Wednesday, June 03, 2026

Exploring the future of learning with Gen AI

 A webinar of the keynote and panel discussion from The Centre for the Study of Higher Education at University of Melbourne. It is an in-person event with zoom of  the opening keynote and panel session. 

Associate Professor Tim Fawns (Monash University) presents the keynote - Beyond cognitive offloading: student as a complex phenomenon. 

Notes of the presentation:

The presentation began with a welcome from Associate Professor Cochrane and an acknowledgement of country and an introduction to A/P Fawn.

Began with defining cognitive offloading - which might not be a bad thing! A sustained lack of critical thinking, through using technology, is one way to look at it. Current studies on cognitive offloading etc. have not perhaps been conducted validly. A student using AI, does not cause any form of brain damage. It is difficult to work out what students are thinking and we must not assume what students are thinking.

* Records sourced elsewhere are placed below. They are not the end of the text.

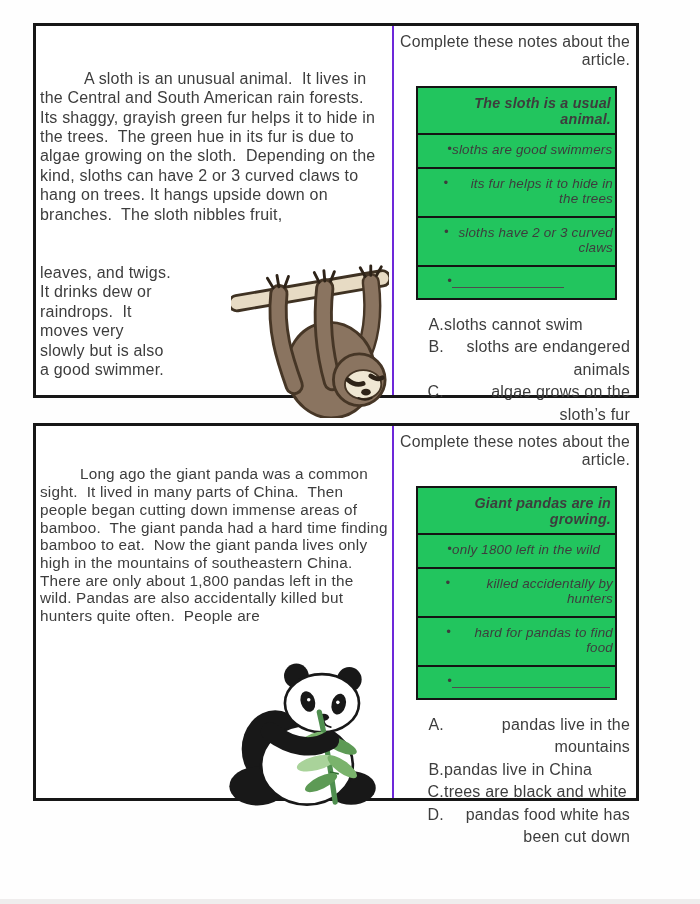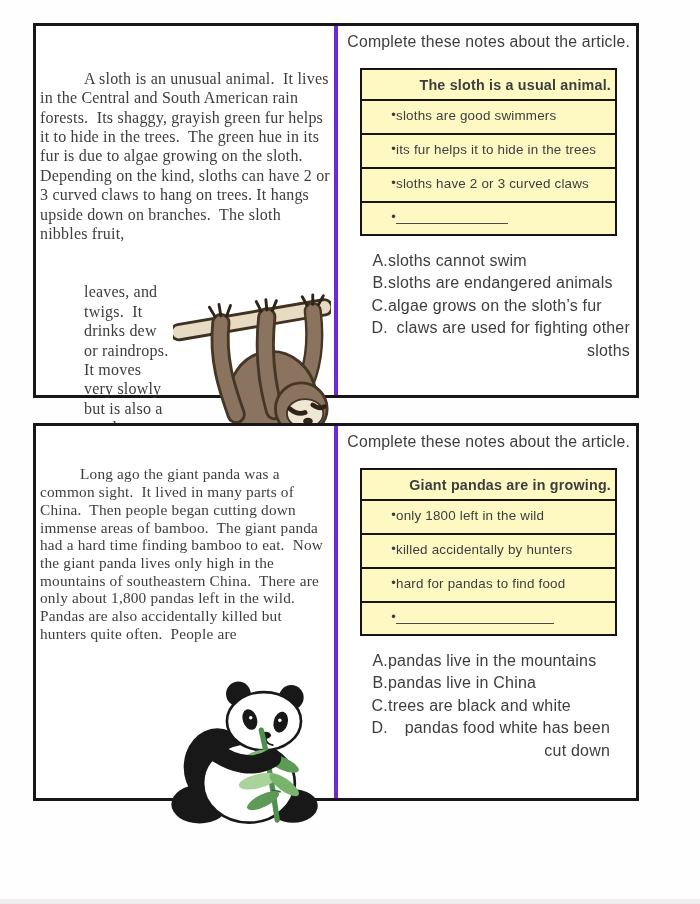"A sloth is an unusual" .cell-left { border-right: 4px solid #6d28d9 -> 2px solid #6d28d9; font-family: Liberation Serif, serif -> none; width: 302px -> 358px }
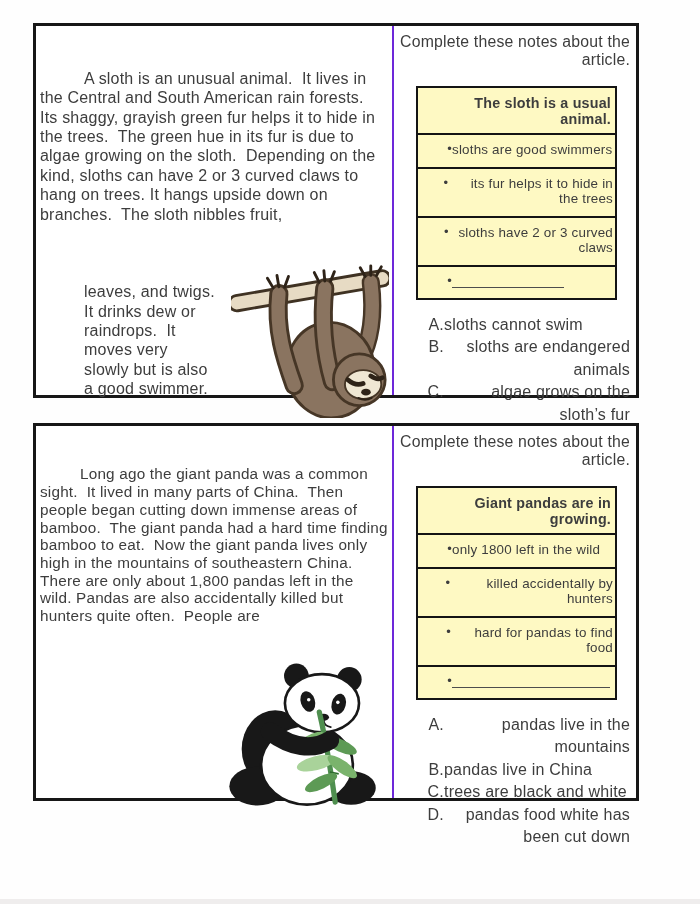"The sloth is a usual" .notes-table { background: #fef9c3 -> #22c55e; font-style: none -> italic }
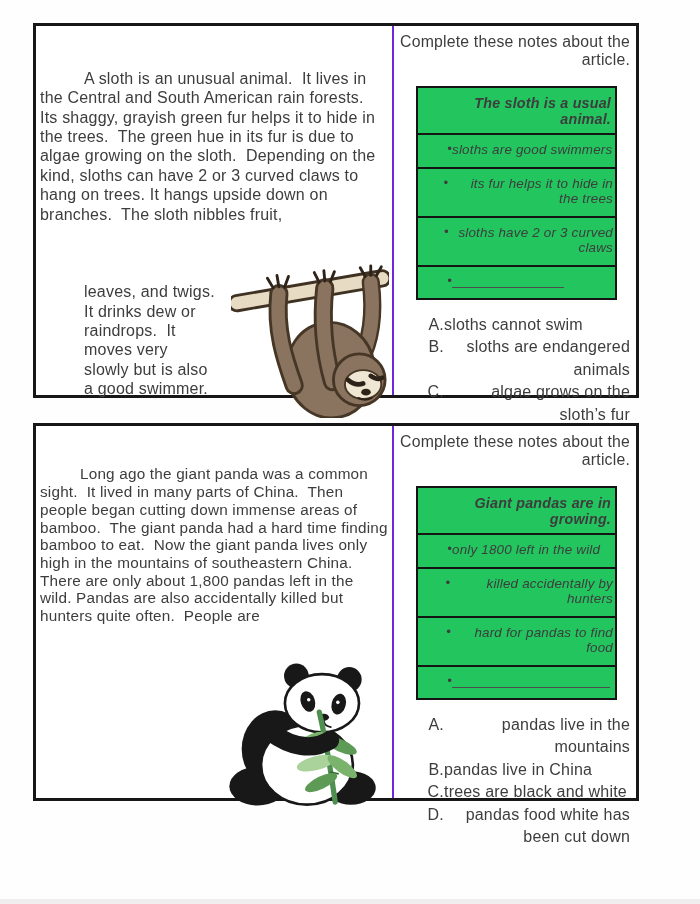"leaves, and twigs. It drinks" .wrap-row { align-items: center -> flex-start; margin-left: 44px -> none }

We move to assumptions when students use AI. We need to find out why and how students use AI. Students' practices, contexts and temporalities matter. One use of AI does not tell us much, however, intentionality matters - what are they using AI for?? 

In learning, collaboration matters. However, humans are a collective species. We need to work with others to achieve objectives. Individual knowledge matters but they need to also use this in conjunction with the milieu they are in. Dialogue with students is important to find out what they are doing with AI.

Cognitive offloading is 'the use of physical action to alter information processing requirements of a task so as to reduce cognitive demand (Risko & Gilbert, 2016). If you offload enough, the reduced task becomes the task. We offload all the time, due to the volume of information overload we encounter.

Human learning can be distinguished from 'cat learning (J. Dorn). We need to be more precise as to what we are looking at and how to better understand the values we need to protect with regard to human learning. Therefore, we cannot offload cognition that has not been thought of yet. You cannot know what would have been thought otherwise. The thing you overload to does not think what you would have thought. Offloading enables and requires (different) thinking, depending on your goals. 

There is both beneficial and bad effects of cognitive offloading. Short/long term effects are difficult to pin down. Cognitive offloading came about through work on transactive memory. A shared cognitive system where groups or couples collectively encode, store, and retrieve information. ' not traceble to any individual. Distributed cognition is the processes distributed across members of a social group, between internal and external resources, and across time (Hutchins, 2000). Therefore, it is cognitive distribution, 'remixing'.

Shared the work undertaken on student perspectives on AI in HE - AIinHE.org. The complexity and diversity of what is happening is a defining factor of the study, carried out over the last few years. Over 8000 responses show the main use to be editing/writing, brainstorming, teaching how to something, searching/researching, getting feedback (all over 50%). When an assessment task restricts AI, students think they are able to learn less deeply. 19% of students feel that being able to use AI in assessments, helps them to learn more deeply.

As an summary of using AI to undertake summaries, students found that it saved time, helped understand key concepts, manage heavy reading loads, engage with complex or unfamiliar (over 50%). Most students say they read the original text, as well as the summary.

Therefore, there is a big, messy and diverse mix, including resistance, low trust of outputs, varying confidence in their ability to use AI and worries about learning (Jung, 2025) AI is embedded in different ways. AI feedback seen as less trustworthy, less relevant, clearer, more 'objective' and less emotionally fraught (Henderson et al., 2025). Students were concerned about dependency, needed to trust themselves and their processes and were developing moral and ethics (Bearman, 2025).

Optimism, guilt, scepticism, relief, moral boundaris, fears ---- complex moral negotiation (Oberg et al. 2026). Things 'stick' to AI including alarm, distrust, enthusiasm and hope. 

Therefore, many students are worried about becoming lazy and taking ahortcuts. Overall, thoughtful. 

Shared work at Monash with a focus on evidence of learning. (Fawns, Boud, & Dawson, 2026) pm targeted learning to focus not only on product, but the performance, process and practices. Important to help students leverage off AI. However, the practices are still emergent and need to be better understood.

Questions on assessments include - are learning environments appropriate for encountering students and what they can do? Do assessment tasks allow demonstration of learning outcomes via a range of proxies? Are the conditions appropriate to generate evidence of learning? Are the evaluation methods appropriate to the evidence?

Therefore, AI relate beliefs and practices are as diverse as those of staff. AI in education is an even bigger, and more emotional and personal challenge. Students need educators who understand all of this and help them navigate. Competing demands, the competitive nature of HE, eroding trust between students and institutions are perhaps more important. 

Q & A ensured. 

Panel discussion followed (I will need to catch up on these in the recording) was moderated by Dr. Shannon Rios with Laura Chambers (board director at Mozilla), Dr. Solange Glasser (University of Melbourne) and Jim Hsiao (University of Melbourne).